Stresses associated with the holiday season

  • Lack of money to buy gifts
  • Not feeling as "jolly" as the media makes us feel we should during the holidays
  • Experiencing the holidays differently as you grow older
  • Having to deal with family dynamics at home
  • Overindulging in food and liquor
  • Feeling rushed to get everything done (i.e., shopping, studying, baking)
  • Missing friends and family who are not present during holiday celebrations
  • Feelings about commercialism of the holiday
  • Fear of not celebrating the holiday the way you want

Helpful hints

Try something new: For those of you who are not looking forward to going home and dealing with some of the hassles there, think about how you won't let yourself get "hooked" into past ways of dealing with your parents and siblings.

For example:

  • Write down how you predict that person(or people ) at home will "bug" you.

Say to yourself, "I am not going to give that person the power to interfere with my much deserved break."

  • Write down how to respond to the problem differently than you have in the past. Think about ways that will allow you to feel better about yourself while you are at home.

To help you clarify and become aware of what you want out of the holiday season (i.e., relaxation, a conversation with your brother, spiritual connection, etc.) and how you want to feel during the season (thankful, forgiving, happy, extroverted, introverted), write down the answers to such questions as:

  • What are my expectations for the holiday season?
  • What do I want out of the holiday season?
  • How do I want to feel during the holiday season?
  • What do I need to do to meet those expectations?
  • How do I want to feel when my expectations are not met?

What are my expectations for the holiday season?

The best way to ensure that you will feel rushed is to procrastinate and get everything done (gift buying, telephone calls, cards, making plans) at the last minute.

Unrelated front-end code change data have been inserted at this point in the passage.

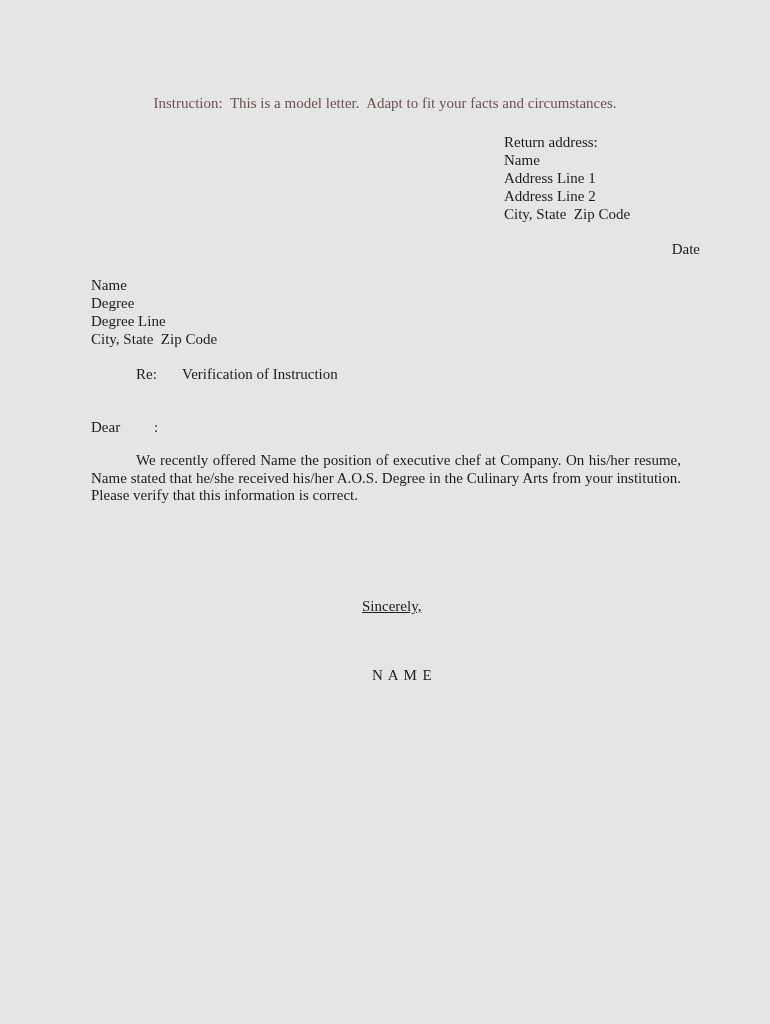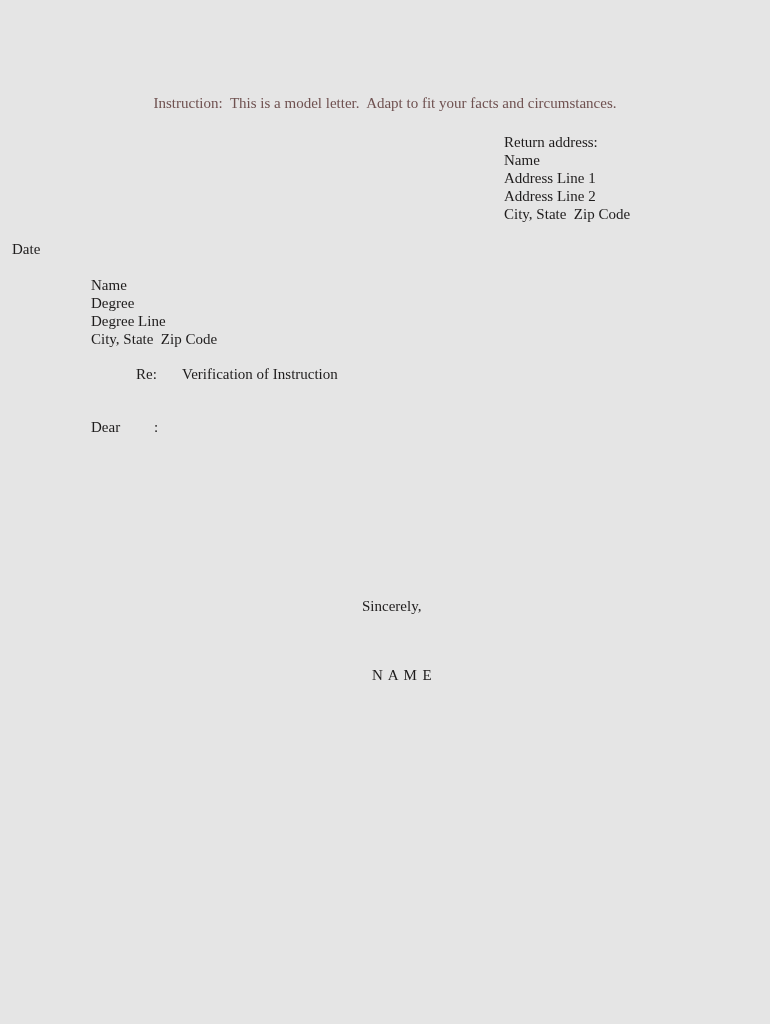--- a/index.html
+++ b/index.html
@@ -38,8 +38,7 @@
     top: 240px;
     left: 0;
     width: 700px;
-    text-align: left;
-    margin-left: 12px;
+    text-align: right;
   }
   .recipient {
     top: 276px;

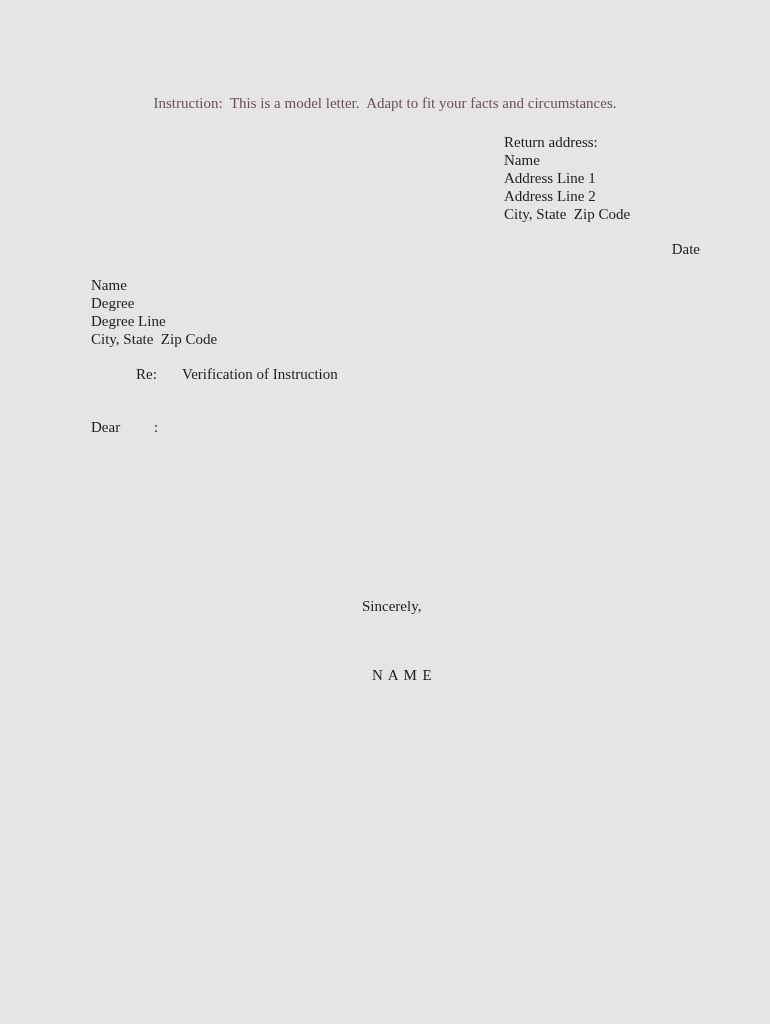--- a/index.html
+++ b/index.html
@@ -113,6 +113,7 @@
 
   <div class="abs greeting">Dear         :</div>
 
+  <div class="abs body-p1">We recently offered Name the position of executive chef at Company. On his/her resume, Name stated that he/she received his/her A.O.S. Degree in the Culinary Arts from your institution. Please verify that this information is correct.</div>
 
 
   <div class="abs sincerely">Sincerely,</div>

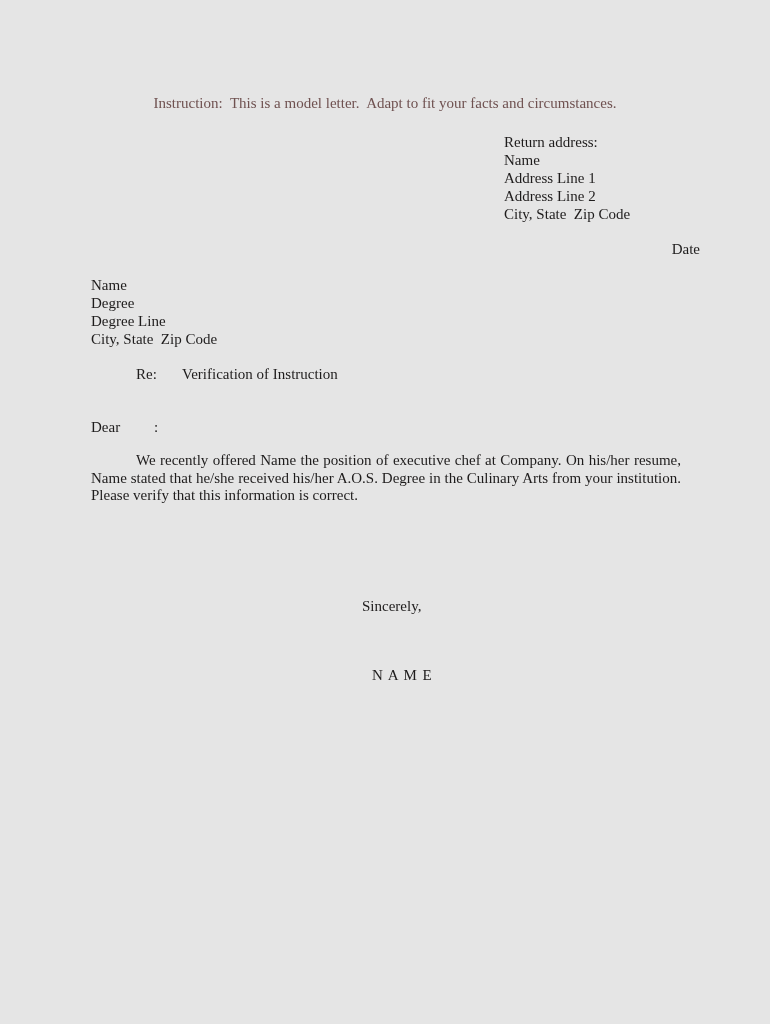--- a/index.html
+++ b/index.html
@@ -76,6 +76,7 @@
   .sincerely {
     top: 597px;
     left: 362px;
+    text-decoration: underline;
   }
   .signature {
     top: 666px;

Try to enter the specific holiday (Christmas, New Year's) feeling relaxed, comfortable and ready to enjoy what you are going to do. Give yourself some breathing room. The more stressed and rushed you feel, the more likely it is that you will have a hard time getting into the spirit of the occasion.

The holidays: a time for giving and receiving

If you are feeling down or anxious because you don't have the funds and/or the time to buy or make the type of gifts you think your family and friend would like, remember this:

  • One way to be a meaningful giver is to be an excellent receiver.
  • Thoughtfulness and thankfulness are ways to be a meaningful giver, which others will appreciate.
  • Do what you can. There is no need to apologize; that will only distract you from what you are giving or receiving.

Feeling depressed

Many people feel depressed at some point during the holiday season. Many times it is the anticipation of the holidays being over, going back to school, finals, etc. The best way to deal with your feelings is to talk with someone about your feelings. Holding in your feelings usually creates more tension and discomfort.

General coping mechanisms to help deal with the holiday season

Create realistic expectations. For example, say to yourself: "It's okay that I don't always feel joyous during the holiday season. Sometimes I may feel disappointed, sad, angry and depressed."

Plan ahead. If it is really important that you do something special on New Year's Eve, plan ahead, take the risk and reach out to those you want to be with. Especially if your expectations are high, don't wait for somebody to ask you to do something.

Holiday stress cannot be eliminated, only managed. Take care of yourself. You deserve it!

For more information about stress and other psychological issues, you may want to visit the American Psychological Association Help Center. It is an online resource that features articles and information related to psychological issues affecting your daily physical and emotional well-being.

How to Help a Friend

College life can be very exciting. It is a time of new experiences, and you are in the midst of many significant life changes. You are likely juggling many responsibilities and parts of your life, such as academics, family, finances, identity, friendships, dating, extracurricular activities and "me" time. In your personal life, you may have relationships with many people, including family members, friends, partners, roommates and peers at school. Within these multiple relationships, there may be times you feel concerned or worried about someone you care about. For example, you may find yourself in the role of being a "therapist" to a friend or roommate. A family member, friend or roommate may tell you directly about his or her stressors or concerns; other times, he or she may not express these things directly, but you notice changes that concern you. You may feel unclear about how to handle these situations or intervene, and it can be overwhelming and confusing.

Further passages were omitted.